I’m not very advanced with excel and need some guidance.  Studying the documentation and Youtube has not provided me with any answers thus far.  Any recommendations and advice would be greatly appreciated. 

9 Replies

@LAVic15 

Why do you have column 3 at all? Of the choice of A/B/C depends on the group, you don't need to store it in every row. Just create a separate table:

 

S0308.png

If you wish, you can use VLOOKUP formulas in the third column to return the choice corresponding to the group number. That way, it will be consistent.

@Hans Vogelaar 

 

The data is not being created in excel, it is being imported into excel and there will inevitably be examples of entries with the same group number but different choice values due to human error. The goal is to find and identify those inconsistencies in excel. For example, in the below chart, I would want to be able to identify entries 15-3 and 15-8 that have incorrect choice values that do not match the choice associated with their fellow group members.

 

Identifier GroupChoice
15-11A
15-21A
15-31B
15-42C
15-52C
15-62C
15-72C
15-82B

@LAVic15 

OK. Let's say your data are in columns A, B and C.

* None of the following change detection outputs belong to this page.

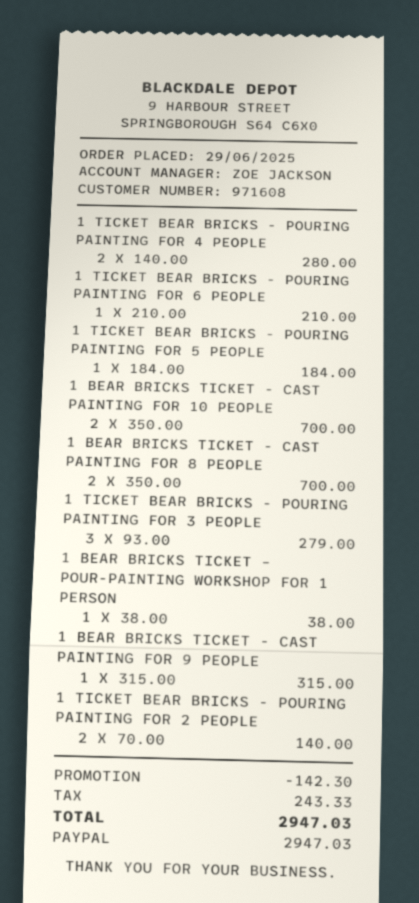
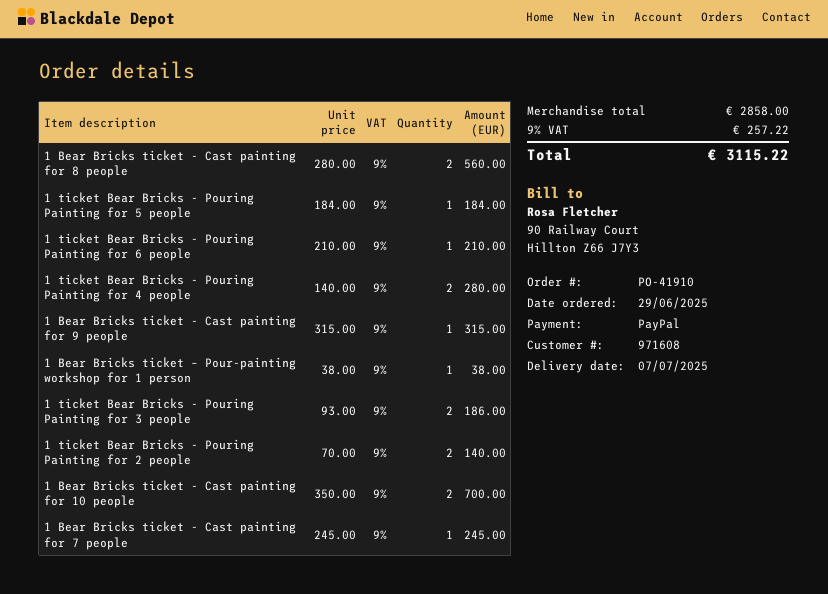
1 BEAR BRICKS TICKET - CAST PAINTING FOR 8 PEOPLE: 2 x 350.00 = 700.00 -> 2 x 280.00 = 560.00
1 TICKET BEAR BRICKS - POURING PAINTING FOR 3 PEOPLE: 3 x 93.00 = 279.00 -> 2 x 93.00 = 186.00
1 Bear Bricks ticket - Cast painting for 7 people: none -> 1 x 245.00 = 245.00
discount: 142.30 -> none
tax: 243.33 -> 257.22
total: 2947.03 -> 3115.22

Enter the following array formula in D2, confirmed with Ctrl+Shift+Enter:

 

=INDEX($C$2:$C$100,MODE(IF($B$2:$B$100=B2,MATCH($C$2:$C$100,$C$2:$C$100,0))))<>C2

 

Adjust the ranges if your data have more than 100 rows. Then fill down.

 

S0309.png

Column D will contain TRUE if the value in column C is different from the most frequently occurring choice for the same group. This assumes, of course, that the most occurring choice is the "correct" one, and that there is a most frequently occurring choice.

@Hans Vogelaar

 

Thank you Hans!  Much appreciated, I will test this out first thing tomorrow morning :) 

@Hans Vogelaar 

The first thing I thought of was the reciprocal count trick to calculate the distinct count for each group.

= LET(
  m,(Group=@Group)/COUNTIFS(Group,Group,Choice,Choice),
  SUM(m) - 1 )

Then I decided I liked your solution but took it a step further to propose the modal solution as a correction

= LET(
  indices, IF(Group=@Group, XMATCH(Choice,Choice)),
  mode, INDEX(Choice,MODE(indices)),
  IF(@Choice<>mode, mode, ""))

image.png

Thank you for the feeback! @Peter Bartholomew 

@Peter Bartholomew Excel won't run the formula you suggested as written, it updates it to 

=@LET(indices, IF(@Group=@Group, XMATCH(@Choice,Choice)), mode, INDEX(Choice,MODE(indices)), IF(@Choice<>@mode, mode, ""))

 

I am unable to get any results, and receive a #name? error.  Is there any customization I have to do with the formula in order for it to run properly?  I am using Excel version 2103

@LAVic15 

Sorry, but the versions of Excel are not compatible

= SUM((Group=@Group)/COUNTIFS(Group,Group,Choice,Choice)) - 1

= IF(INDEX(Choice, MODE(IF(Group=@Group, MATCH(Choice,Choice,0))))<>@Choice,
     INDEX(Choice, MODE(IF(Group=@Group, MATCH(Choice,Choice,0)))), "")

Whilst Excel 365 can run legacy spreadsheets, Office 2013 will accept neither the XMATCH function nor, more seriously, the LET function that gives modern Excel its code-like appearance.  The formulas as shown should be compatible.

Thank you god sir. You are truly an excel wizard!